Ikuti Arahan HT, MNC Land Ubah Model Bisnis Jadi Build and Sell

JAKARTA – PT MNC Land Tbk (KPIG) mengadakan konferensi dengan Executive Chairman MNC Group, Hary Tanoesoedibjo (HT) untuk mengkaji rencana kegiatan bisnis terbaru perusahaan ke depannya. Mengutip saran serta masukkan dari Hary Tanoesoedibjo, MNC Land akan berbenah mengubah pola industri model.

Direktur Utama PT MNC Land Tbk (KPIG), Budi Rustanto mengatakan, perusahaan mengikuti perusahaan model terbaru yang dimaksud disarankan Hary Tanoesoedibjo. Adapun kegiatan bisnis model yang tersebut dimaksud yakni inovasi dari model ‘build and keep’ menjadi ‘build and sell’.

“Jadi sebelumnya MNC Land itu bergerak dengan industri model build and keep, yaitu merancang dan juga ditahan, artinya properti yang mana kita bangun itu disewakan seperti hotel, Lido Golf, kemudian sewa menyewa office,” jelas Budi di tempat iNews Tower selepas acara, Rabu (14/8/2024).

Ke depannya, Budi berazam akan mengubah bidang usaha model sesuai arahan HT, yakni menjadi build and sell. Perubahan usaha model tersebut, lanjut Budi, diharapkan dapat memberikan kemajuan perusahaan juga memberikan kesejahteraan rakyat maupun karyawan.

Build and sell yang dimaksud dimaksud yakni memulai pembangunan properti namun berfokus pada penjualan, baik terdiri dari aset maupun membership.

“Kita akan mulai berfokus dengan build and sell, lantaran itu yang tersebut menggenerate cash flow.
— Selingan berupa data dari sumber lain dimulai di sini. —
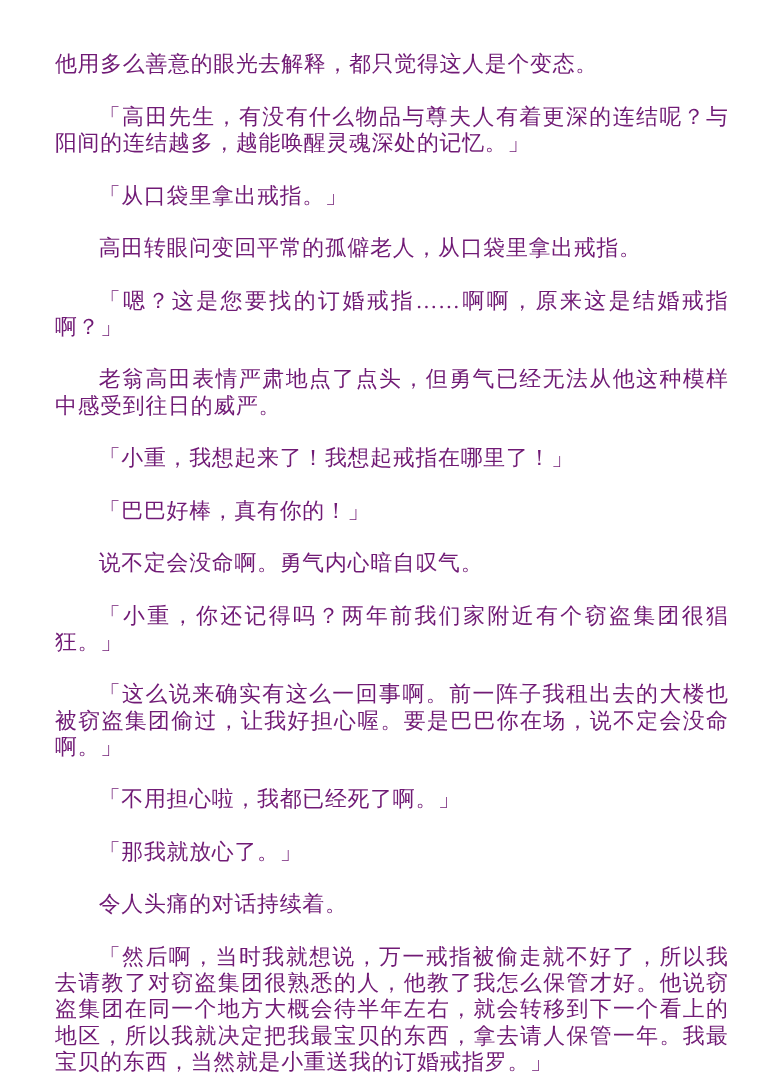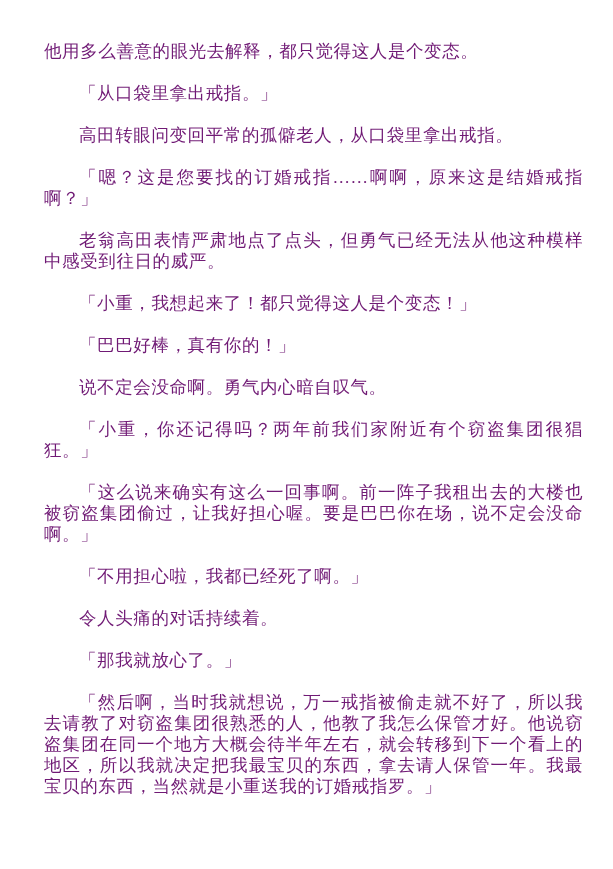--- a/index.html
+++ b/index.html
@@ -34,27 +34,28 @@
     text-indent: 0;
   }
 </style>
 </head>
 <body>
 
 <div class="page">
   <div class="text-body">
 
   <p class="no-indent">他用多么善意的眼光去解释，都只觉得这人是个变态。</p>
+      <p>「高田先生，有没有什么物品与尊夫人有着更深的连结呢？与阳间的连结越多，越能唤醒灵魂深处的记忆。」</p>
       <p>「从口袋里拿出戒指。」</p>
       <p>高田转眼问变回平常的孤僻老人，从口袋里拿出戒指。</p>
       <p>「嗯？这是您要找的订婚戒指……啊啊，原来这是结婚戒指啊？」</p>
       <p>老翁高田表情严肃地点了点头，但勇气已经无法从他这种模样中感受到往日的威严。</p>
-      <p>「小重，我想起来了！都只觉得这人是个变态！」</p>
+      <p>「小重，我想起来了！我想起戒指在哪里了！」</p>
       <p>「巴巴好棒，真有你的！」</p>
       <p>说不定会没命啊。勇气内心暗自叹气。</p>
       <p>「小重，你还记得吗？两年前我们家附近有个窃盗集团很猖狂。」</p>
       <p>「这么说来确实有这么一回事啊。前一阵子我租出去的大楼也被窃盗集团偷过，让我好担心喔。要是巴巴你在场，说不定会没命啊。」</p>
       <p>「不用担心啦，我都已经死了啊。」</p>
+      <p>「那我就放心了。」</p>
       <p>令人头痛的对话持续着。</p>
-      <p>「那我就放心了。」</p>
       <p>「然后啊，当时我就想说，万一戒指被偷走就不好了，所以我去请教了对窃盗集团很熟悉的人，他教了我怎么保管才好。他说窃盗集团在同一个地方大概会待半年左右，就会转移到下一个看上的地区，所以我就决定把我最宝贝的东西，拿去请人保管一年。我最宝贝的东西，当然就是小重送我的订婚戒指罗。」</p>
     </div>
 </div>
 
 </body></html>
Kita akan mulai jual membership golf, villa, apartemen, agar memberikan cash flow untuk usaha yang digunakan berkesinambungan,” terang Budi.

Sebelumnya, PT MNC Land Tbk (KPIG) mencatat laba bersih Rp568,7 miliar pada akhir Juni 2024. Capaian yang disebutkan melonjak 60,5% yoy dari Rp354,3 miliar.

Total laba bersih yang mana diatribusikan untuk pemilik entitas induk mencapai Rp560,1 miliar. KPIG juga berhasil meningkatkan margin laba bersih secara signifikan menjadi 73,0% pada H1-2024.

Torehan pertumbuhan positif pada kinerja keuangan lantaran pendapatan bersih KPIG tercatat sebesar Rp767,7 miliar pada H1-2024 atau melambung 7,9% year-on-year (yoy) dari Rp711,7 miliar pada H1-2023.

Kontribusi utama pendapatan Perseroan diperoleh dari segmen hotel lalu resor sebesar 55,1% dari total pendapatan, disusul oleh manajemen properti serta jasa lainnya dengan 33,2%, sewa ruang pusat administrasi 11,0%, juga apartemen juga properti lainnya sebesar 0,7%.

Dilihat secara kuartalan, pendapatan bersih Perseroan naik 18,0% dari Rp352,1 miliar pada Q1-2024 menjadi Rp415,6 miliar pada Q2-2024. Demikian diambil dari data MNC Land, Kamis (1/8/2024).